At a glance
WHAT IT’S REALLY ABOUT
Election Betting Markets, Meme Stocks, And Manipulated Political Perceptions Collide
- Kara Swisher and Scott Galloway discuss the wild valuation swings of Trump’s Truth Social stock and the broader question of how political betting markets shape public perception. They debate whether Truth Social and prediction platforms like Polymarket are being manipulated by politically motivated actors versus simply reflecting the biases of their users. Scott argues that election betting markets are skewed toward Trump because their typical users—young men—tend to favor him, creating attractive odds on Harris. Kara emphasizes concerns about wash trading and manipulation that can manufacture artificial momentum narratives. Both agree the underlying Truth Social business is fundamentally weak, while noting that meme dynamics and political signaling can still drive extreme price and sentiment moves.
IDEAS WORTH REMEMBERING
5 ideasPrediction markets may reflect participant bias more than true odds.
Scott notes that sites like Polymarket skew younger and male—demographics that lean Trump—so odds heavily favoring Trump likely say as much about who is betting as about objective election probabilities.
Current odds potentially offer asymmetric upside for betting on Harris.
With Trump trading around 62–63% and Harris at 37–38%, Scott frames the race as a coin flip where a $100 bet on Harris could return about $287, making the risk–reward profile attractive even without strong confidence she will win.
Wash trading can manufacture a false sense of market conviction.
Kara cites investigations suggesting roughly one-third or a significant portion of Polymarket’s presidential volume shows signs of wash trading, which can create fake liquidity and misleading signals about where “the market” stands.
Political actors may have incentives to manipulate betting signals.
They explore two theories: Trump-aligned players pumping markets to project momentum and inevitability, and wealthy Democrats potentially boosting Trump odds to lull Republican voters into complacency.
Media reliance on betting markets can amplify distorted narratives.

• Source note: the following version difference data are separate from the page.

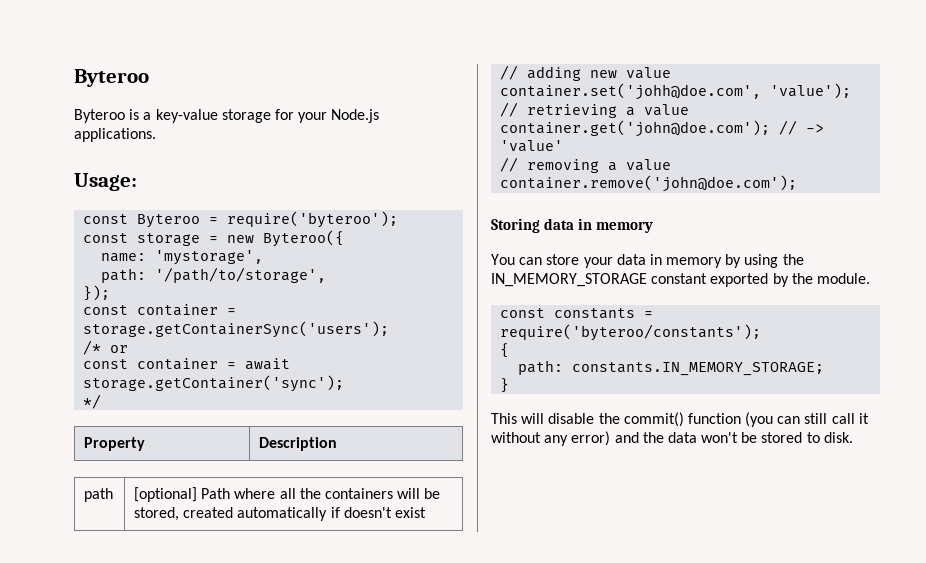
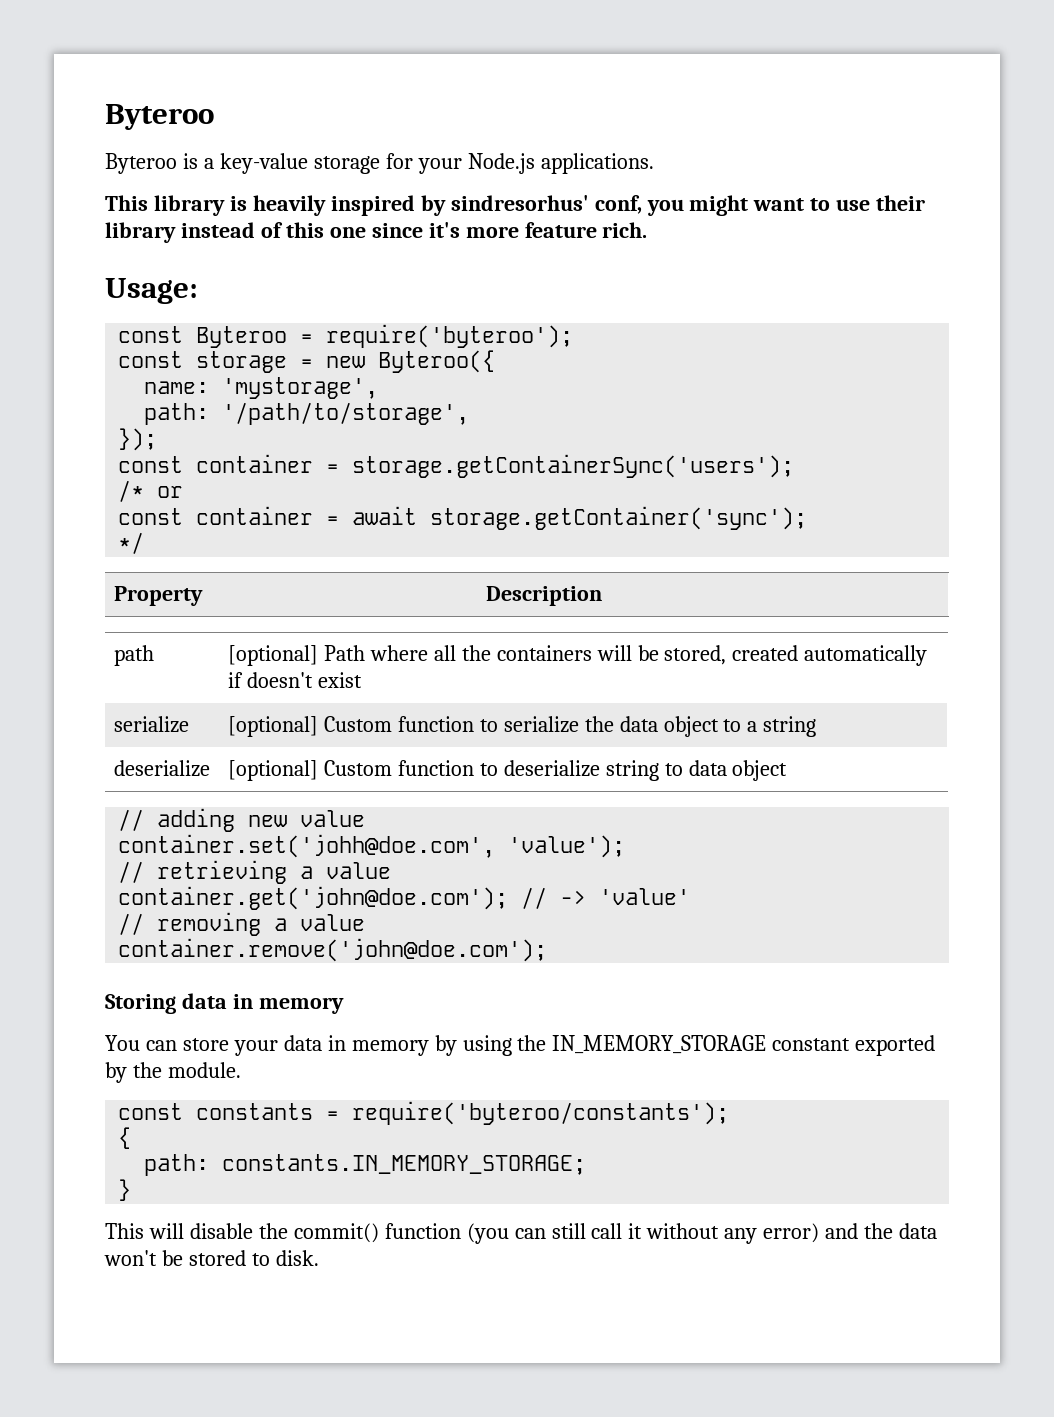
+ This library is heavily inspired by sindresorhus' conf, you might want to use their library instead of this one since it's more feature rich.
+ serialize | [optional] Custom function to serialize the data object to a string
+ deserialize | [optional] Custom function to deserialize string to data object

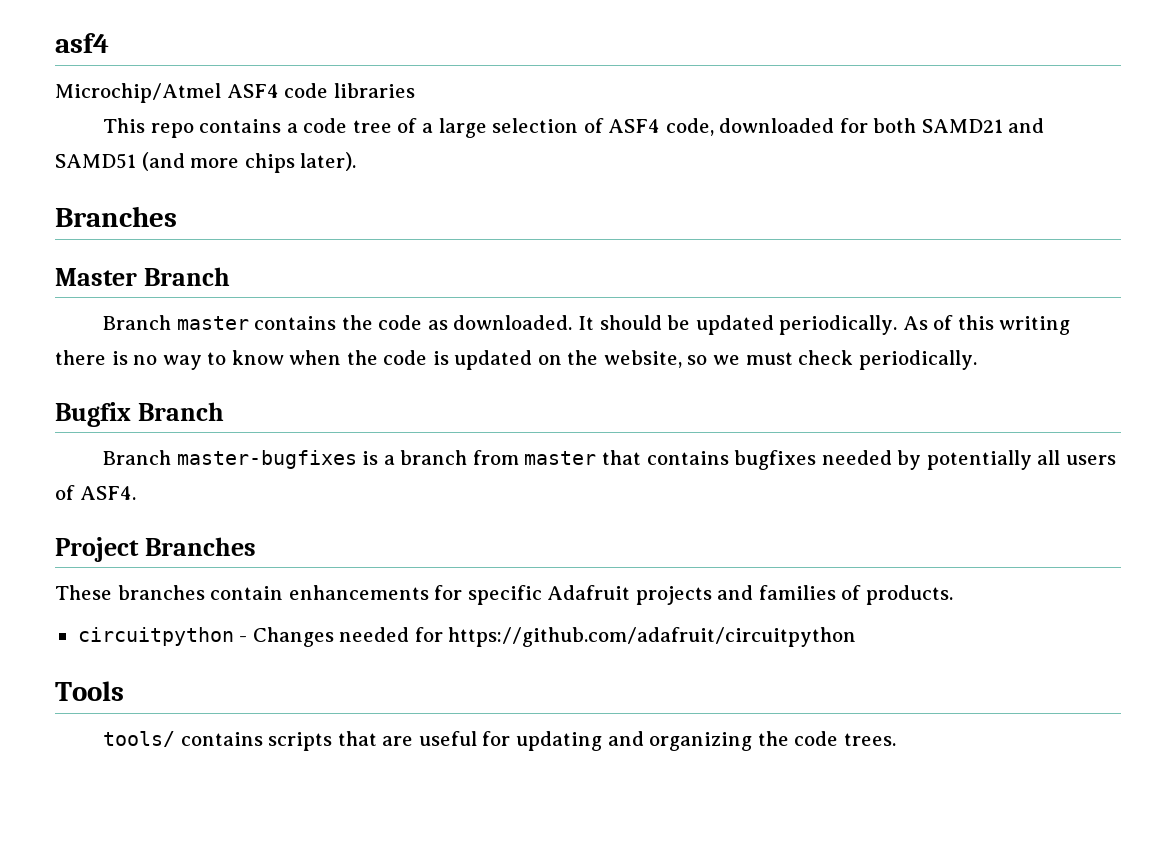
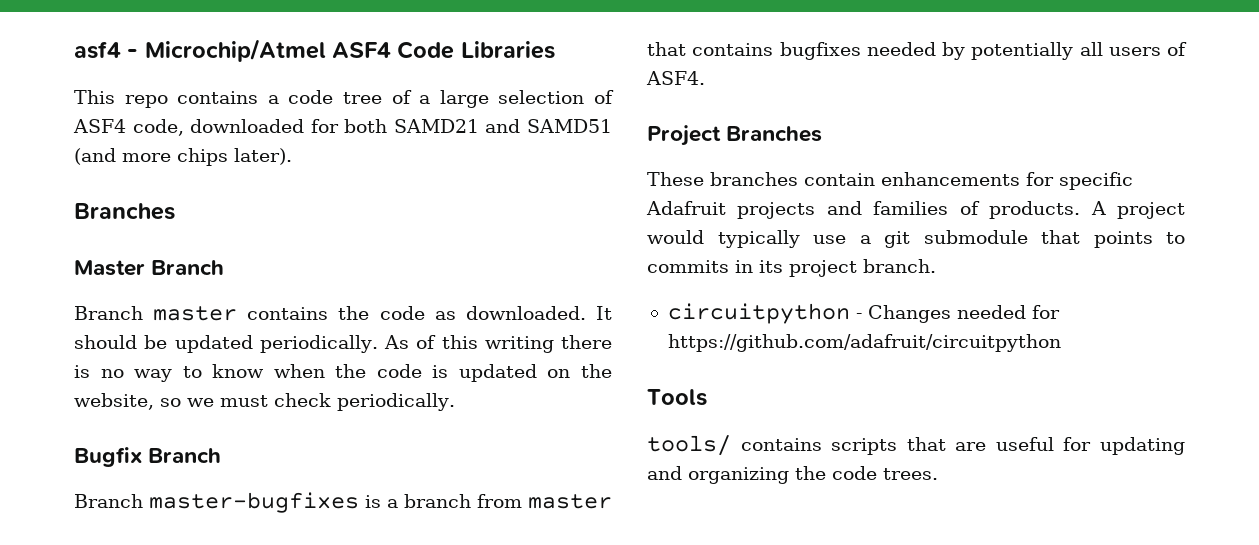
- asf4
- Microchip/Atmel ASF4 code libraries
+ asf4 - Microchip/Atmel ASF4 Code Libraries
+ A project would typically use a git submodule that points to commits in its project branch.

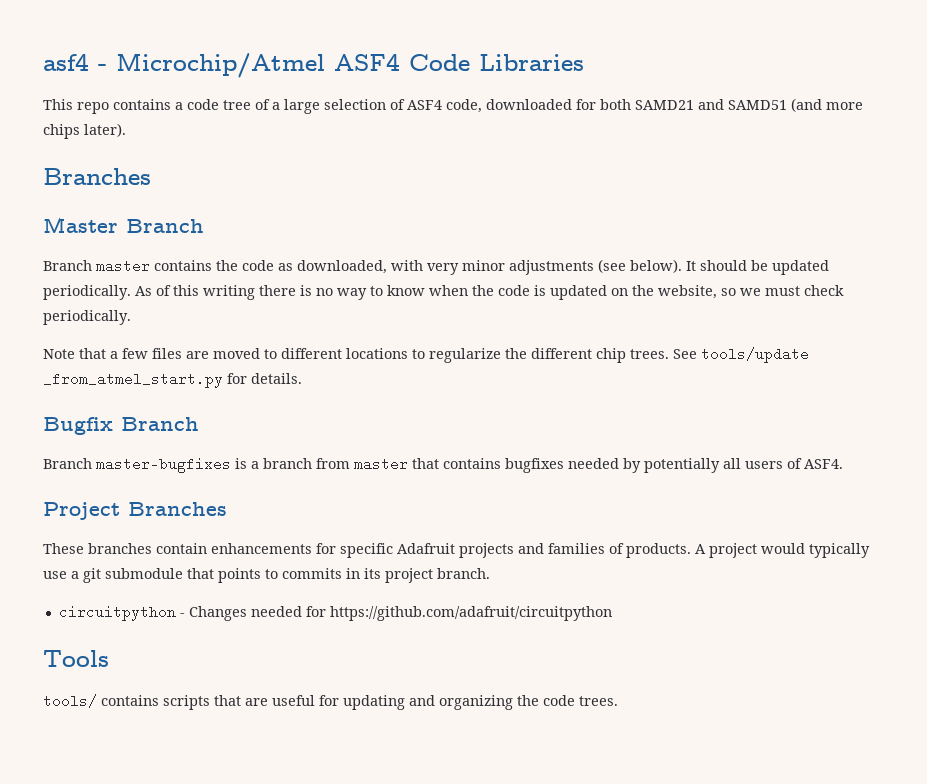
- Branch master contains the code as downloaded.
+ Branch master contains the code as downloaded, with very minor adjustments (see below).
+ Note that a few files are moved to different locations to regularize the different chip trees. See tools/update _from_atmel_start.py for details.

Because journalists report on prediction-market odds as if they are objective probability estimates, any manipulation or demographic skew in these markets can cascade into broader public and campaign perceptions.
WORDS WORTH SAVING
5 quotesIt’s a shit sandwich inside a shit pie, whatever.
— Kara Swisher (on Truth Social’s underlying business)
I would describe the election right now as a coin flip, but if on a coin flip you’re getting $287, then you have disproportionate upside.
— Scott Galloway
The kind of person that goes to a site and bets on an election is probably younger, probably more male, and those people skew heavily Trump.
— Scott Galloway
Wash trading constituted around one-third of trading volume in Polymarket’s presidential market.
— Kara Swisher, citing Chaos Labs and Inca Digital via Fortune
I absolutely buy your thesis around manipulating the betting markets. I’m not sure I see the connection to the incentive around manipulating the stock.